**Assignment:** The answer must consist of each line of the records below that contains the string "choose".

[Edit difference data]
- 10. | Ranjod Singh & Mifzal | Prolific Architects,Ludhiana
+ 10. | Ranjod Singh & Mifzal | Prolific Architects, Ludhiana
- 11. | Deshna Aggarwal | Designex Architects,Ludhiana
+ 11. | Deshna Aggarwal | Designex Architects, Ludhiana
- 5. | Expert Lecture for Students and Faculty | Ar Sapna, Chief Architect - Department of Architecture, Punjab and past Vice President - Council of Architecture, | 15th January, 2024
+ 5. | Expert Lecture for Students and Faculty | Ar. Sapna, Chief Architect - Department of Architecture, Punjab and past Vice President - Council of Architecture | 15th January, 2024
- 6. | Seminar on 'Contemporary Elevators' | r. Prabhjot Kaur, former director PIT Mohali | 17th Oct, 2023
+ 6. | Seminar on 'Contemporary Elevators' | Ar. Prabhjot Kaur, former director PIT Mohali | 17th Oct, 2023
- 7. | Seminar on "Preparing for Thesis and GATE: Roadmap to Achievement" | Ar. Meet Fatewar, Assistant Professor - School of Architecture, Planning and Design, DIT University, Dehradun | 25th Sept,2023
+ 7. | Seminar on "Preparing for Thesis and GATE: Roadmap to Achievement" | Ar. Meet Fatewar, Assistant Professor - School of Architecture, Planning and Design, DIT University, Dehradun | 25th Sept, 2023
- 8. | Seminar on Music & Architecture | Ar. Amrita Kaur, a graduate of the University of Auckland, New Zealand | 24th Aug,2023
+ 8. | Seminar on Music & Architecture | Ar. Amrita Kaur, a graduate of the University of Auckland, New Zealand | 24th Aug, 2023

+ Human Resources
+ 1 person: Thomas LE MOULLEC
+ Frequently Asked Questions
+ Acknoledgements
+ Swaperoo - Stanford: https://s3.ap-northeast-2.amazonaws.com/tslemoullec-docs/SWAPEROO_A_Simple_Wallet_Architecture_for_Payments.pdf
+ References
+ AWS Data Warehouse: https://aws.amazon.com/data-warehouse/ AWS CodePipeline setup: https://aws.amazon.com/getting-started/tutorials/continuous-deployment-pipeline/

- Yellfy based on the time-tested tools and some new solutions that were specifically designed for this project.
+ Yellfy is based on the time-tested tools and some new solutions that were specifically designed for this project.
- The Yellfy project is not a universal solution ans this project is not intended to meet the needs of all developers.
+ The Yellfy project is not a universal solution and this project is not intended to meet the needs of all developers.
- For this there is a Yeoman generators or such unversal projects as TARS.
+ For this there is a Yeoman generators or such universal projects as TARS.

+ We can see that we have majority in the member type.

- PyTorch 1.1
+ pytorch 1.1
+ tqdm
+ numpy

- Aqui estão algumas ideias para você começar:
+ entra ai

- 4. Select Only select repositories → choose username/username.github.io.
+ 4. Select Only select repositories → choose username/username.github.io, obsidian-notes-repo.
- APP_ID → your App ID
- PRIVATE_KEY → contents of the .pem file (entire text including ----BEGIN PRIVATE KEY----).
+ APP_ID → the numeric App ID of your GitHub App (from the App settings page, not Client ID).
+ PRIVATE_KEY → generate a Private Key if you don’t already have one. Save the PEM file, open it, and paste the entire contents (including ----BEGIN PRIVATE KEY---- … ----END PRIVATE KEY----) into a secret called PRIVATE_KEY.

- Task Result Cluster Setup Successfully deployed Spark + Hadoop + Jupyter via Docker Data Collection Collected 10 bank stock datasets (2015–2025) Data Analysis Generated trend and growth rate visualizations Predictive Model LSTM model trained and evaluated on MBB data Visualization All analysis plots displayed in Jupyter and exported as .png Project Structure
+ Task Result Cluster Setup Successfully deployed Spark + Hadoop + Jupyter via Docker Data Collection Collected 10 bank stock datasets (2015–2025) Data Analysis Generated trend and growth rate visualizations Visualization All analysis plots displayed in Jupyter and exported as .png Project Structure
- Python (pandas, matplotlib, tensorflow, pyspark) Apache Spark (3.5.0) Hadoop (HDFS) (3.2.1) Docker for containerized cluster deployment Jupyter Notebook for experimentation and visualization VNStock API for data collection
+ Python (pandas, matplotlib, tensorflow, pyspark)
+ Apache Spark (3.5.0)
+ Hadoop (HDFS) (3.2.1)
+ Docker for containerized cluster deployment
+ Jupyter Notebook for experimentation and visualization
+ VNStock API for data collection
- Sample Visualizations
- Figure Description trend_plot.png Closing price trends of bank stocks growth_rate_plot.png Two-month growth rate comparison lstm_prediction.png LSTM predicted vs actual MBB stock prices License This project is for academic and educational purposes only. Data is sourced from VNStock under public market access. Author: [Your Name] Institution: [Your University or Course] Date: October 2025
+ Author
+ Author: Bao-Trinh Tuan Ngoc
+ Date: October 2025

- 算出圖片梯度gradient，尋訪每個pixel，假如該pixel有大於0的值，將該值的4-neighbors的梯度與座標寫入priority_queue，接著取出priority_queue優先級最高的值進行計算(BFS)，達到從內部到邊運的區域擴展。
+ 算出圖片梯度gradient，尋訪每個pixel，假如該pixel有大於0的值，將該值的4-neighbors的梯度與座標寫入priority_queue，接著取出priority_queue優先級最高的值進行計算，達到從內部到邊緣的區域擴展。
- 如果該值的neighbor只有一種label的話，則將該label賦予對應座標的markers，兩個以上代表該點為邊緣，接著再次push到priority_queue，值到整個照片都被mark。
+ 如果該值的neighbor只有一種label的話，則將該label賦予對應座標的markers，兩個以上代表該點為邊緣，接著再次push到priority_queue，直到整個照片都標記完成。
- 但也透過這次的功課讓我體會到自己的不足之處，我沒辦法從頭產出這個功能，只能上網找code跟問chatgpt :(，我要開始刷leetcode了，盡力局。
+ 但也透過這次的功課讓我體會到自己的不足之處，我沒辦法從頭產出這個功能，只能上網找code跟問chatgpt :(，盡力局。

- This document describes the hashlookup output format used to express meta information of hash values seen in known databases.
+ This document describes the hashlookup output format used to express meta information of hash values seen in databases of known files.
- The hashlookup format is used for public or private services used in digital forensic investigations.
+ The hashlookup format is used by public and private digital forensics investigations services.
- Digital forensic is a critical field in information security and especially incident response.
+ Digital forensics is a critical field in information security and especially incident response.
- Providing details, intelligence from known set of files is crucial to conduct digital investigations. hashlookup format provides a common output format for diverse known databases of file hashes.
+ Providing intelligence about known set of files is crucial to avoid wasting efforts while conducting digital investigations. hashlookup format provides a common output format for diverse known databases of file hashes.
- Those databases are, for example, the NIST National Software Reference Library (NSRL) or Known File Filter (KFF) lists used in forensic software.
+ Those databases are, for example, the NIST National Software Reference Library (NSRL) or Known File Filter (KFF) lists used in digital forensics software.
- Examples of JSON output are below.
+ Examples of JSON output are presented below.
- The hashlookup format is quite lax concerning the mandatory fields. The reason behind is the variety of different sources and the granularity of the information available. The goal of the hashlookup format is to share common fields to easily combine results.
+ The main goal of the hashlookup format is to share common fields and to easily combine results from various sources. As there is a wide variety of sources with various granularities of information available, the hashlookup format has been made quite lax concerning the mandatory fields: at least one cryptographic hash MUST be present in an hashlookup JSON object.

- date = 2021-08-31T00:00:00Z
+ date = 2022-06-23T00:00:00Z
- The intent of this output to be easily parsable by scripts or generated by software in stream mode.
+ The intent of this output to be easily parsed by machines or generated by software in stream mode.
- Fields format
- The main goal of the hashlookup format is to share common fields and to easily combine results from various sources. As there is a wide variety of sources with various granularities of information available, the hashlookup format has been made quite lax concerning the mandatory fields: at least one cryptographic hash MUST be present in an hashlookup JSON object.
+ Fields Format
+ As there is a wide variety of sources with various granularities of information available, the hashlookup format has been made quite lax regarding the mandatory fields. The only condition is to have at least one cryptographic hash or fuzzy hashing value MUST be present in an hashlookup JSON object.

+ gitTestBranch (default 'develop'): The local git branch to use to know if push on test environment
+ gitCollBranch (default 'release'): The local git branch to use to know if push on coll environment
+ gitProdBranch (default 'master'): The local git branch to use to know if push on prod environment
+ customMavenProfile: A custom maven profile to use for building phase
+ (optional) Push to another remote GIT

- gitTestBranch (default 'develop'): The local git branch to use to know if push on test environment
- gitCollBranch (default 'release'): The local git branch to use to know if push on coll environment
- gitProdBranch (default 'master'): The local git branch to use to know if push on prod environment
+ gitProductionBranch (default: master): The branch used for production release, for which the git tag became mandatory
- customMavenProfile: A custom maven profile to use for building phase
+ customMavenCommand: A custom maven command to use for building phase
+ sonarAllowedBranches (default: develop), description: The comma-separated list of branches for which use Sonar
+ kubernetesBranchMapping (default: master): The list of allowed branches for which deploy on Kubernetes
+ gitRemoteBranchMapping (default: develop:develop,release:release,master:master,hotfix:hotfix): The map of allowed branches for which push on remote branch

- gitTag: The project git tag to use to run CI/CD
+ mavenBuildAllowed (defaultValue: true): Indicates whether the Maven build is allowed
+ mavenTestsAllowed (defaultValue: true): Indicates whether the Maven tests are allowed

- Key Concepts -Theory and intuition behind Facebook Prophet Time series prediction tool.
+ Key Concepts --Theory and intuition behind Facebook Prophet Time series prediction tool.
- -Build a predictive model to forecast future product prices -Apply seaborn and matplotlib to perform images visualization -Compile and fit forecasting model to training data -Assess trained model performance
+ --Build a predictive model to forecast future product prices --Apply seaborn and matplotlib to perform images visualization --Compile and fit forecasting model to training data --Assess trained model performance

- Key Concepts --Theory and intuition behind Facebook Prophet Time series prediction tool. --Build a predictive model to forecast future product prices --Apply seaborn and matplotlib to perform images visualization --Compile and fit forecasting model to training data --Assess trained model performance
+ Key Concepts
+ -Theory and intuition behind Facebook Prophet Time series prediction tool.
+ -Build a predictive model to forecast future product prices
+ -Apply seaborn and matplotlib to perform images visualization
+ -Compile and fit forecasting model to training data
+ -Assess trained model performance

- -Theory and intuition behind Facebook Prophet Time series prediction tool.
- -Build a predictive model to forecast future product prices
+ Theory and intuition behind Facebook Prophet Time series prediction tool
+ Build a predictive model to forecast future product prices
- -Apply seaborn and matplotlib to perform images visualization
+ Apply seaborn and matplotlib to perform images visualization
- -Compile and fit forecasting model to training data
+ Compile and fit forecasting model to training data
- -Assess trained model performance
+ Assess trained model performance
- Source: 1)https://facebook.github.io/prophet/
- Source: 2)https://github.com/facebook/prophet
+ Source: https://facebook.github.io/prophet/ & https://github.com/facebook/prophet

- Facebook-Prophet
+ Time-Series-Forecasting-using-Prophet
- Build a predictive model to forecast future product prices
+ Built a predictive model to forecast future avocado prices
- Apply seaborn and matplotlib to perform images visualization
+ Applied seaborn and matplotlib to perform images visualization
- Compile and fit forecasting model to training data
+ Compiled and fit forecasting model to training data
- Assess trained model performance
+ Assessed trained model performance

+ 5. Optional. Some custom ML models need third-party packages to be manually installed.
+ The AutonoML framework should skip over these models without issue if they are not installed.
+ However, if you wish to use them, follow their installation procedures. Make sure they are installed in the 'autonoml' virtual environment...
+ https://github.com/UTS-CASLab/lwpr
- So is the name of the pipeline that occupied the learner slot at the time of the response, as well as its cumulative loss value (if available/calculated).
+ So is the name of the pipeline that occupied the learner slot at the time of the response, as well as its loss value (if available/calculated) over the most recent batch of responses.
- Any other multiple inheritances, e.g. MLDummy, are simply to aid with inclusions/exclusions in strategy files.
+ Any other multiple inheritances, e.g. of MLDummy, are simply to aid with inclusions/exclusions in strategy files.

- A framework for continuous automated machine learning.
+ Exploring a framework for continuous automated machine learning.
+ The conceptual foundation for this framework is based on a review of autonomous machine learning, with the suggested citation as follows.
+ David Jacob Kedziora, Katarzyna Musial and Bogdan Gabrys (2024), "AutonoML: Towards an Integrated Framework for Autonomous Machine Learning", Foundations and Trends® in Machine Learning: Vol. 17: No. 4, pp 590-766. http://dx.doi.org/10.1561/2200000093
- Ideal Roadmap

**Your solution:**
- 4. Select Only select repositories → choose username/username.github.io.
+ 4. Select Only select repositories → choose username/username.github.io, obsidian-notes-repo.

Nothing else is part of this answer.